• _RECORDS FOR PROCESSING_
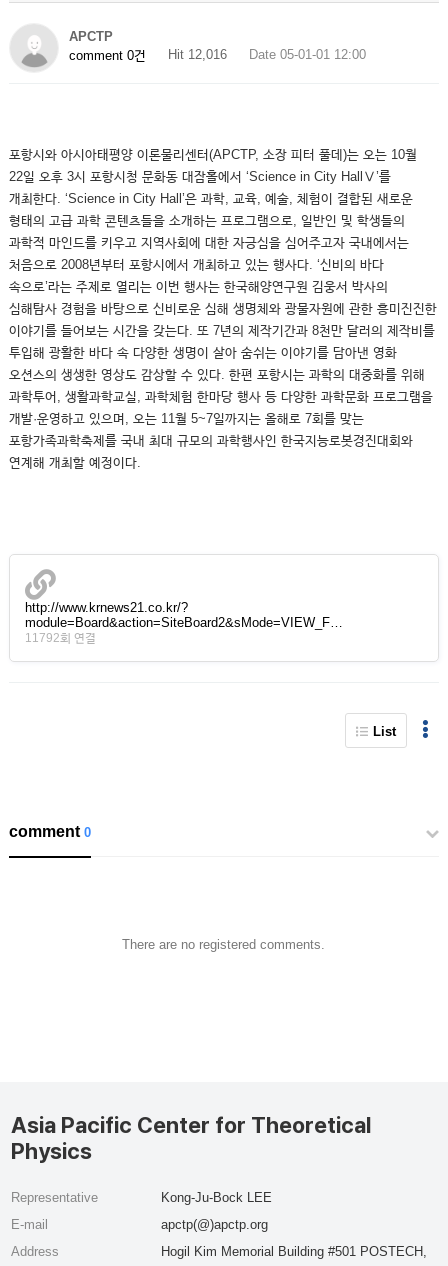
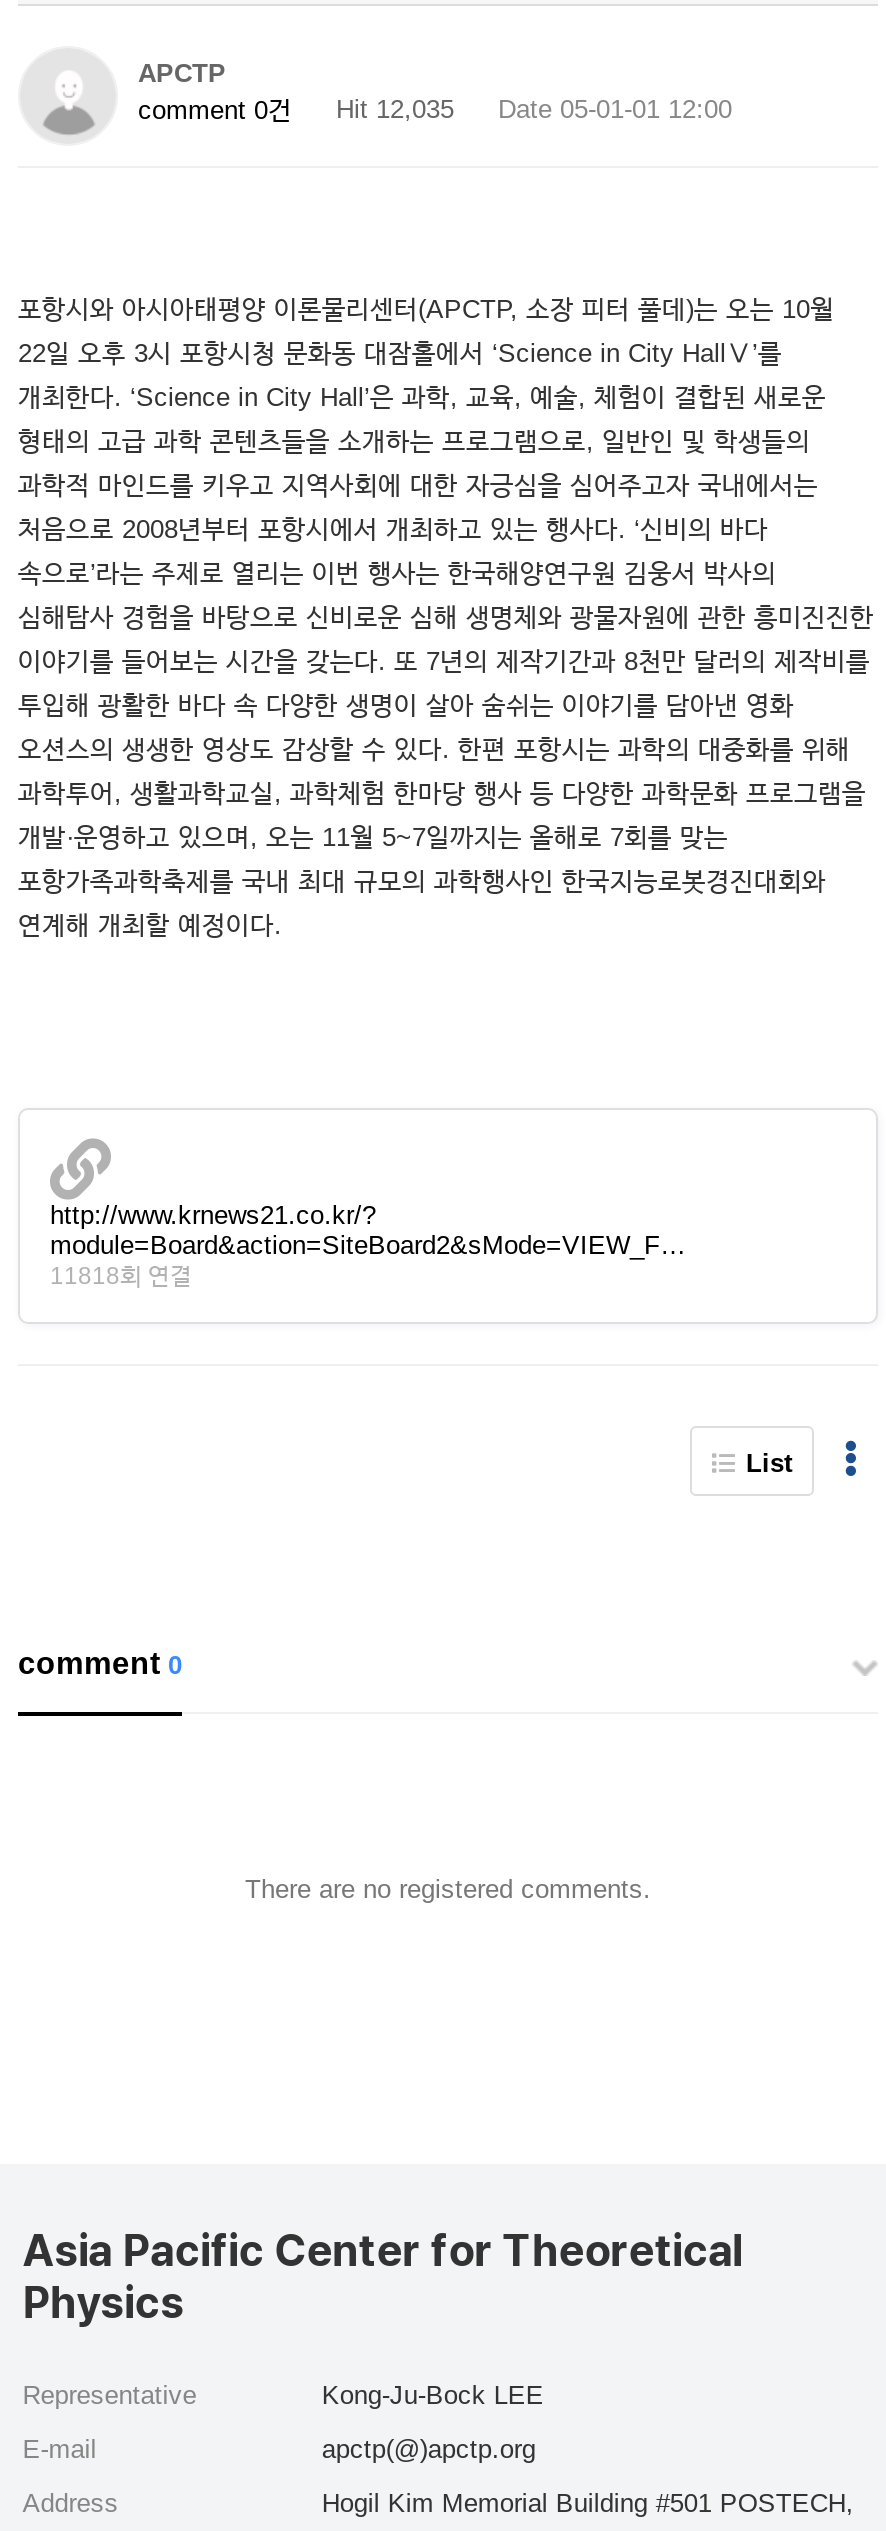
[69,47,366,63] comment 0건 Hit 12,016 Date 05-01-01 12:00 -> [138,94,732,125] comment 0건 Hit 12,035 Date 05-01-01 12:00
[25,631,96,645] 11792회 연결 -> [50,1262,192,1290] 11818회 연결

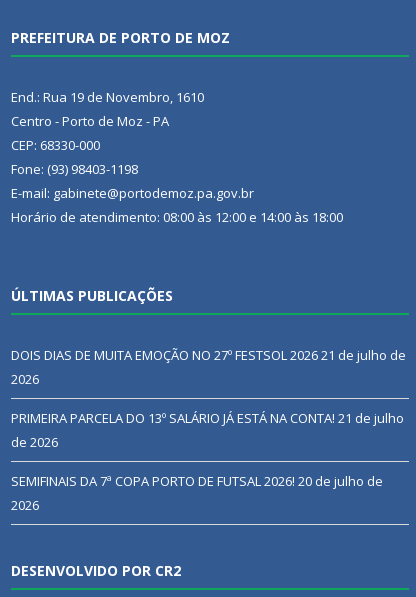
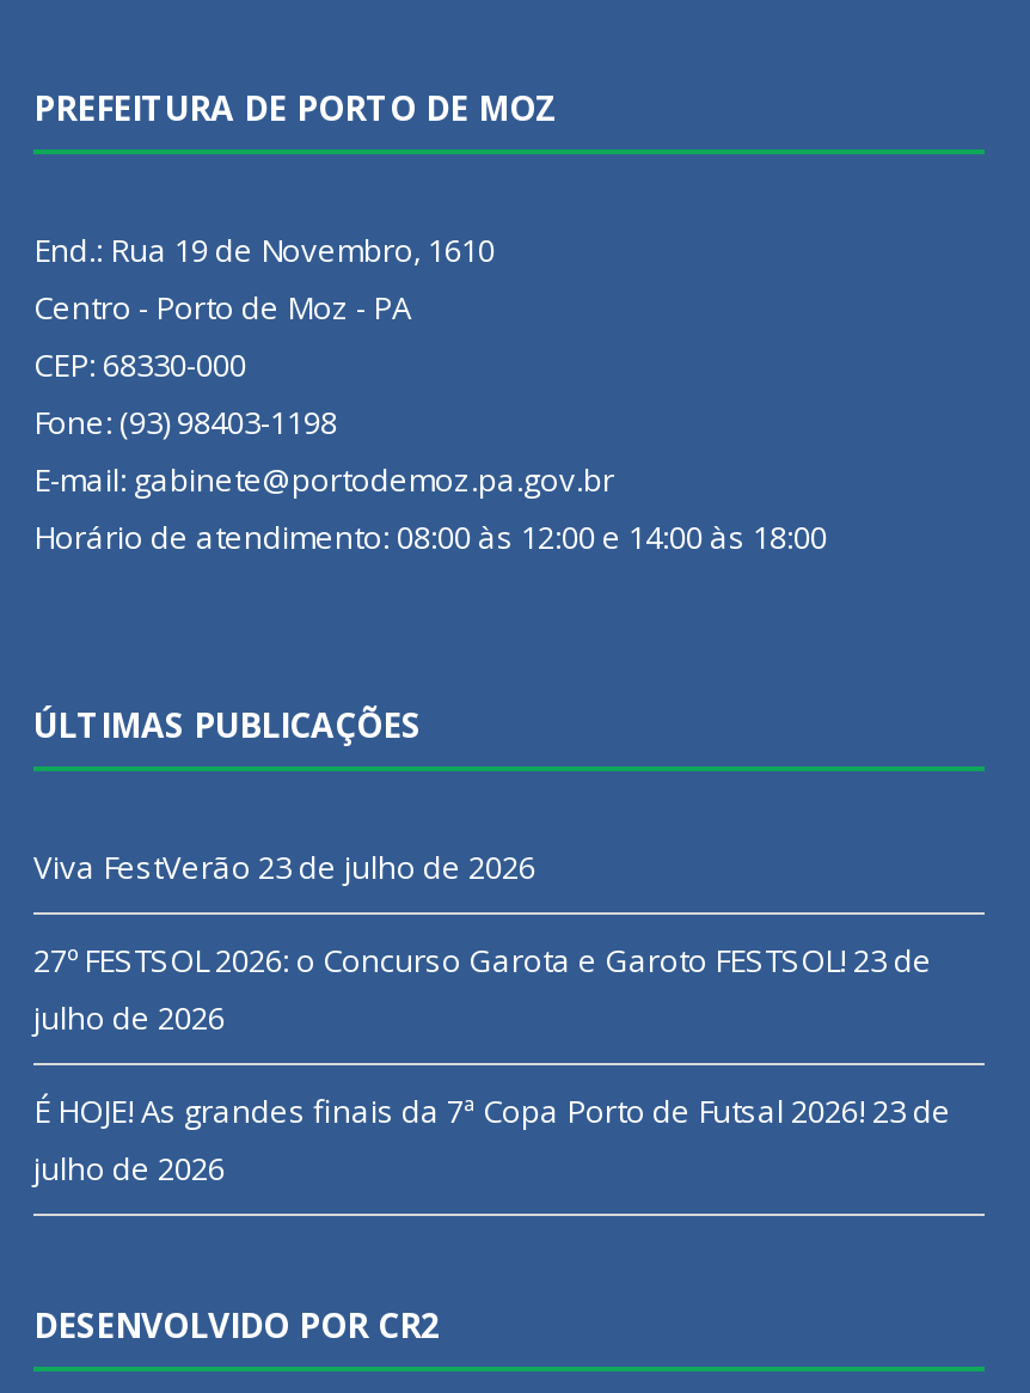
[11,346,406,388] DOIS DIAS DE MUITA EMOÇÃO NO 27º FESTSOL 2026 21 de julho de | 2026 -> [33,845,535,888] Viva FestVerão 23 de julho de 2026
[11,409,404,451] PRIMEIRA PARCELA DO 13º SALÁRIO JÁ ESTÁ NA CONTA! 21 de julho | de 2026 -> [33,939,932,1039] 27º FESTSOL 2026: o Concurso Garota e Garoto FESTSOL! 23 de | julho de 2026
[11,472,383,514] SEMIFINAIS DA 7ª COPA PORTO DE FUTSAL 2026! 20 de julho de | 2026 -> [33,1089,951,1190] É HOJE! As grandes finais da 7ª Copa Porto de Futsal 2026! 23 de | julho de 2026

• _WORK TO COMPLETE_
Using the records above, find and show each line with the string "FESTSOL".

• _FINAL ANSWER_
[11,346,406,388] DOIS DIAS DE MUITA EMOÇÃO NO 27º FESTSOL 2026 21 de julho de | 2026 -> [33,845,535,888] Viva FestVerão 23 de julho de 2026
[11,409,404,451] PRIMEIRA PARCELA DO 13º SALÁRIO JÁ ESTÁ NA CONTA! 21 de julho | de 2026 -> [33,939,932,1039] 27º FESTSOL 2026: o Concurso Garota e Garoto FESTSOL! 23 de | julho de 2026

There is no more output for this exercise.